This day was something. It started off really well. The girls got up and we got going with our schedule by 8:30am. By 9:30 I had all my read-alouds finished. We took a break and kept right on. The girls took turns watching and playing with 3dd2 while I worked one-on-one with the other. Math was a bit challenging for 1dd8, but she worked hard to get through it. 2dd7 worked diligently on her turns too. By lunch time we weren't finished with everything, but had taken plenty of breaks and I felt good about our progress.
After lunch, we came back and had most of our work done by 3 or so. The girls went to do a craft project with a fellow staff person here for the afternoon. 3dd2 went down for a nap, and I called my sister on the phone. We talked for quite a while and the conversation has been weighing heavily on me since then. 3dd2 woke up crabby, so I let her watch Big Sister Dora until suppertime.
After supper, I called a physician who is interested in having me work part time for him in a nearby town as a physician assistant. He is a Christian and is willing for me to work one day a week. I'm really excited about this, but I'd like some more confirmation from the Lord. My dh would stay home with the children the day I work. Doing this will help me keep my skills up, and will help me keep my license valid. It will also help me to be a better help here on the base medically because I will have medical liability coverage and a "supervising physician" for my licensure. Hopefully I will be able to provide more care and prescriptions for those who have no medical insurance.
This evening two of our staff (one is actually the daughter of another staff member) were in a four-wheeler accident. They were taken down to the hospital. Please be praying for them as they neither have health insurance, and that their injuries are not serious.
1dd8 is in bed complaining of nausea, and she has had a sore throat all day. Please pray for her also.
Okay Carol, the graphics have been fixed. The smoke is billowing and all the white is gone from your graphics, much better!
I am glad to hear you had such a productive hs day, but im sorry that so many other things seem to be pressing like accidents and illness. Hopefully it will all be good news soon for your friend and your little one will be up and at em, feeling great, tomorrow.
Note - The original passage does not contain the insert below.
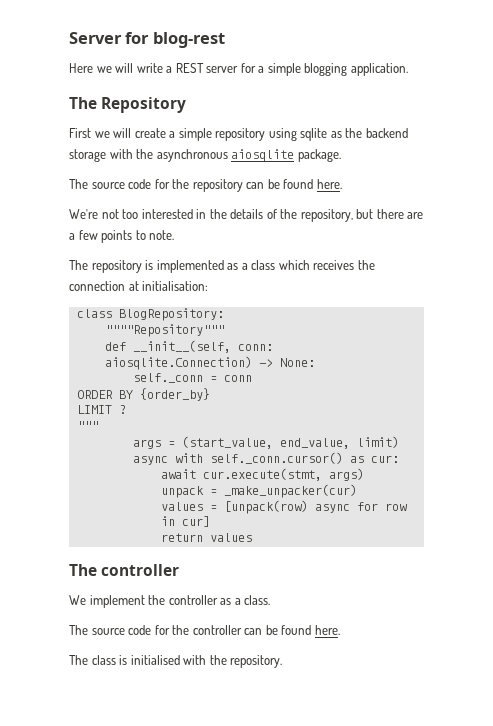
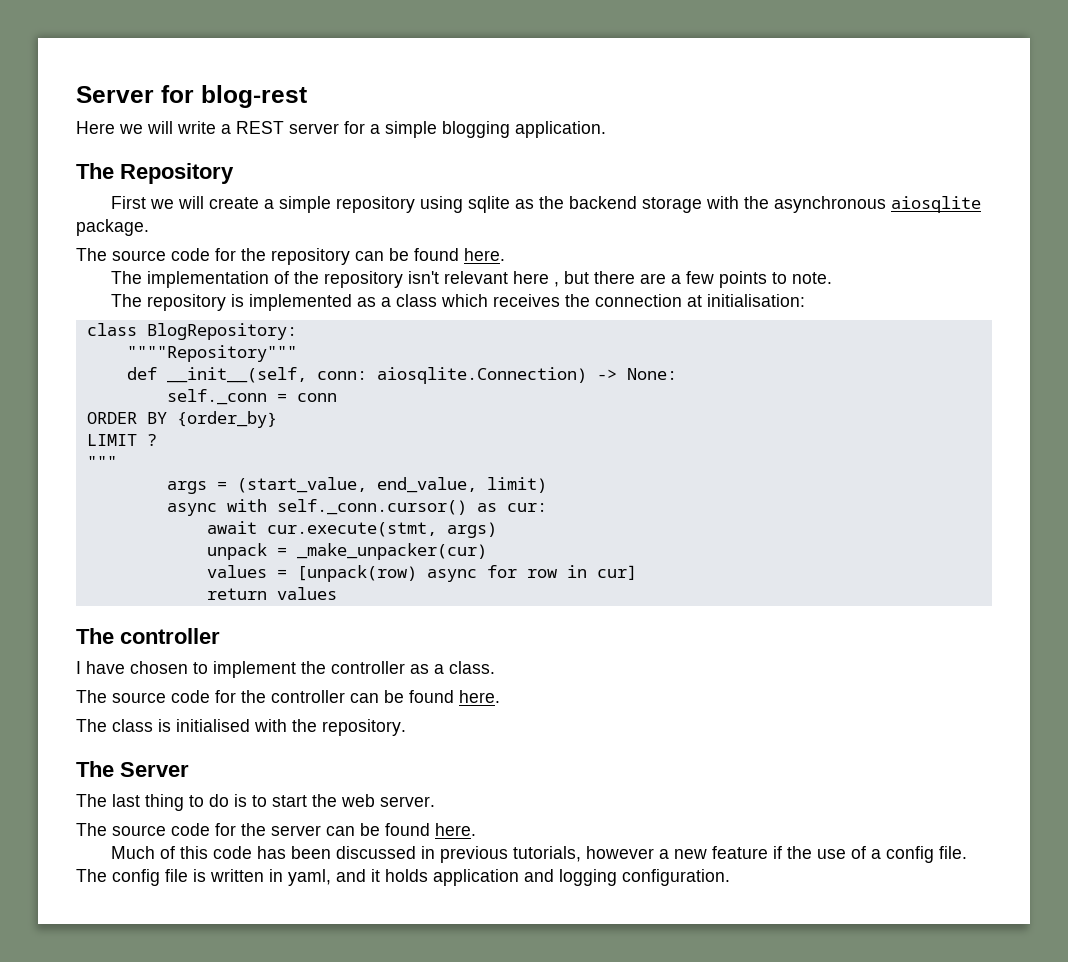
[69,209,353,222] We're not too interested in the details of the repository, -> [110,271,559,288] The implementation of the repository isn't relevant here ,
[69,595,86,605] We -> [76,661,208,674] I have chosen to
(283, 661) none -> [76,761,189,777] [76,794,435,811] [76,823,476,836] [110,846,967,863] [76,869,730,886] // The Server // The last thing to do is to start the web server. // The source code for the server can be found here. // Much of this code has been discussed in previous tutorials, however a new feature if the use of a config file. The config file is written in yaml, and it holds application and logging configuration.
Oh my....I did it again....ROFL
I keep leaving comments to you from you....sorry!!
I think that when I save your template that I am signed out, but I am not, obviously! So everyone that last comment was actually from ME....LOL
When I was 17, a 12 year old friend of the family was killed on a 3 wheeler on our farm. I have such emotional issues with them...even though I know that 22 years later, they are safer. Knowing things like this give me the courage to stand my ground with my own children in the face of peer pressure (yes- even at 39 I feel the sting of peer pressure!) to allow them to ride.
I will pray for them.
Well, I don't have a Mac but I use Firefox so that could be the problem. I actually have Internet Explorer too - maybe I should switch. My Beloved set me up with Firefox because it helps with all the 'junk' out in cyber-space. Glad to know I'm not the only one, though.
Praying for your daughter and your 2 friends. Also for God's clear direction for you with the job.
Oh, I didn't think you were being critical at all... I just felt that I should explain how weird our life is! LOL So sorry if I gave that impression! I'm really looking forward to the time where we can enjoy things as a family. I suppose this is why going to college when you are younger is a better idea! Still, I know it is the Lord's will as only HE could have made a way for us...
Anyway, I will be praying for your friends and for your daughter...I'm sorry that she isn't feeling well. Thanks for asking about Sam--he's actually doing better today and we're "out of the woods" so to speak (no hospital visit!).
So, are you a nurse as well?
~Amy
Edited by StitchNchick on Sep. 19, 2006 at 8:32 AM
My husband is considering becoming a PA as well. If we were younger, I would really encourage him to be an ER doc. He is super intelligent and capable-- I know he could do it-- but since we have started this so late in life, it's just not possible.
And oh yes--he was talking about the "Q" word just the other night and how nobody dares to say it!
One thing have I desired of the Lord that will I seek after: that I may dwell in the house of the Lord all the days of my life. To behold the beauty, the beauty of the Lord. To inquire in His temple, the temple of the Lord.
This is my everyday thoughts about being a mother to three little ladies (12, 10 and 5) and a three year old son. We serve God full-time, and I am a physician assistant. I have the most awesome husband in the world. I am trying to seek and serve God with all my heart, all my soul, all my mind and all my strength.